KL's central bank to crack down on forex offences

KUALA LUMPUR • Malaysia's central bank will crack down on wrongdoing in the foreign currency market, such as fixing of the exchange rate, to ensure stability in the ringgit, Governor Muhammad Ibrahim said.

From next year, the authorities plan to name and shame banks that have been found guilty of misconduct, he told reporters in Kuala Lumpur on Thursday.

In addition to naming the errant institution, Bank Negara Malaysia will also disclose the amount of penalty imposed and the reason for the fine, he said.

"We will be very strict," the governor said. Banks were told about the new measure - which comes into effect in January next year - earlier on Thursday, he added.
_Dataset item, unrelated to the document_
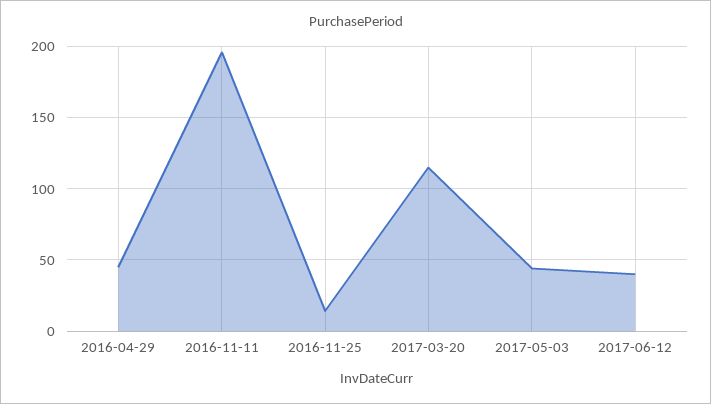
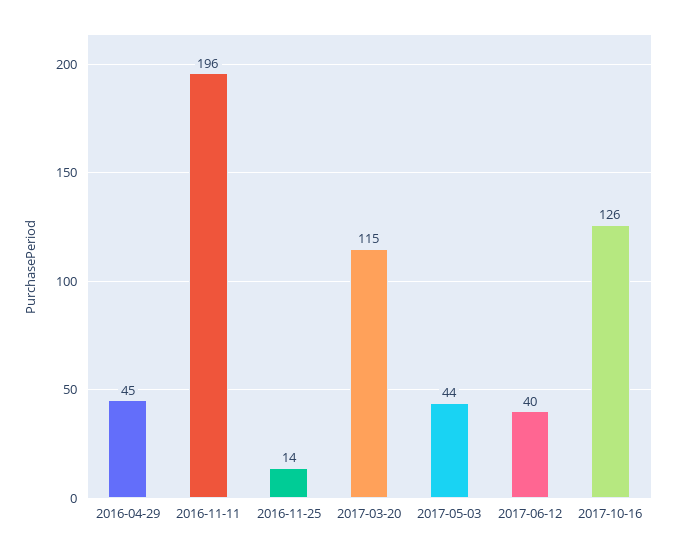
2017-10-16: none -> 126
In January, Bank Negara Malaysia said it imposed a RM1.4 million (S$442,000) fine on a lender, which it did not name, related to a case of currency fixing.
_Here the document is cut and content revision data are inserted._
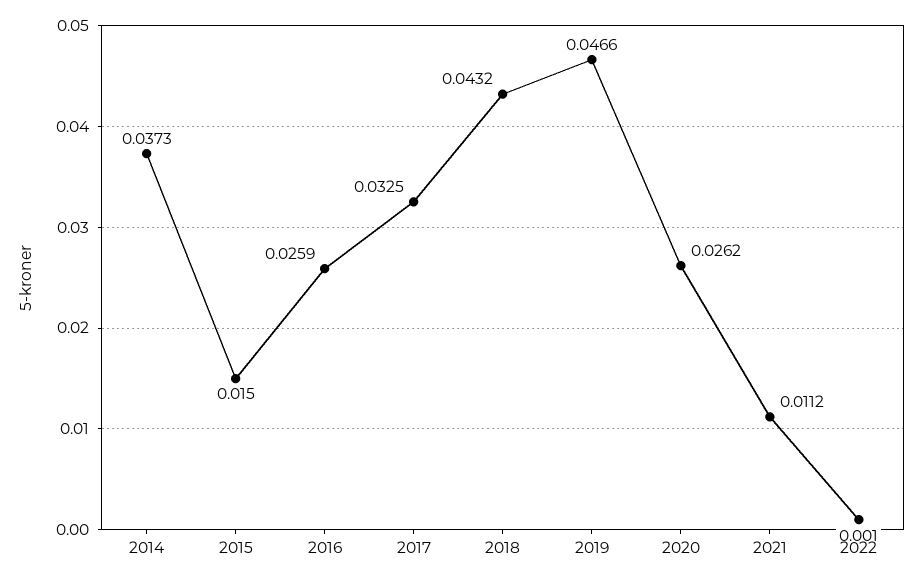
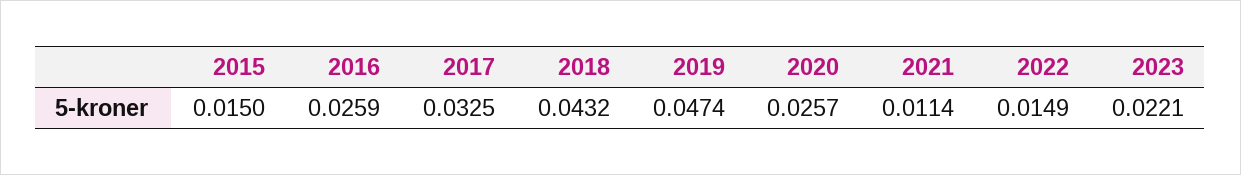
2014: 0.0373 -> none
2019: 0.0466 -> 0.0474
2020: 0.0262 -> 0.0257
2021: 0.0112 -> 0.0114
2022: 0.001 -> 0.0149
2023: none -> 0.0221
The central bank has also clamped down on foreign banks using offshore forwards to bet against the ringgit.

The ringgit has dropped about 5 per cent against the greenback since a rally in the United States currency following Mr Donald Trump's election victory and amid a slump in sentiment against emerging markets.

To bring more stability to the Malaysian currency, the central bank also imposed rules in December that capped the amount of foreign currency proceeds exporters can hold at 25 per cent.

The ringgit's volatility has reduced by half since the bank imposed measures to curb currency speculation, helping small enterprises in making business transactions, the governor said.

The central bank will introduce new steps to further help business owners, including plans to make it easier for small and medium-sized enterprises to hedge their exposure, he said.

The financial market committee will make the announcement once those measures are discussed with the companies, he added.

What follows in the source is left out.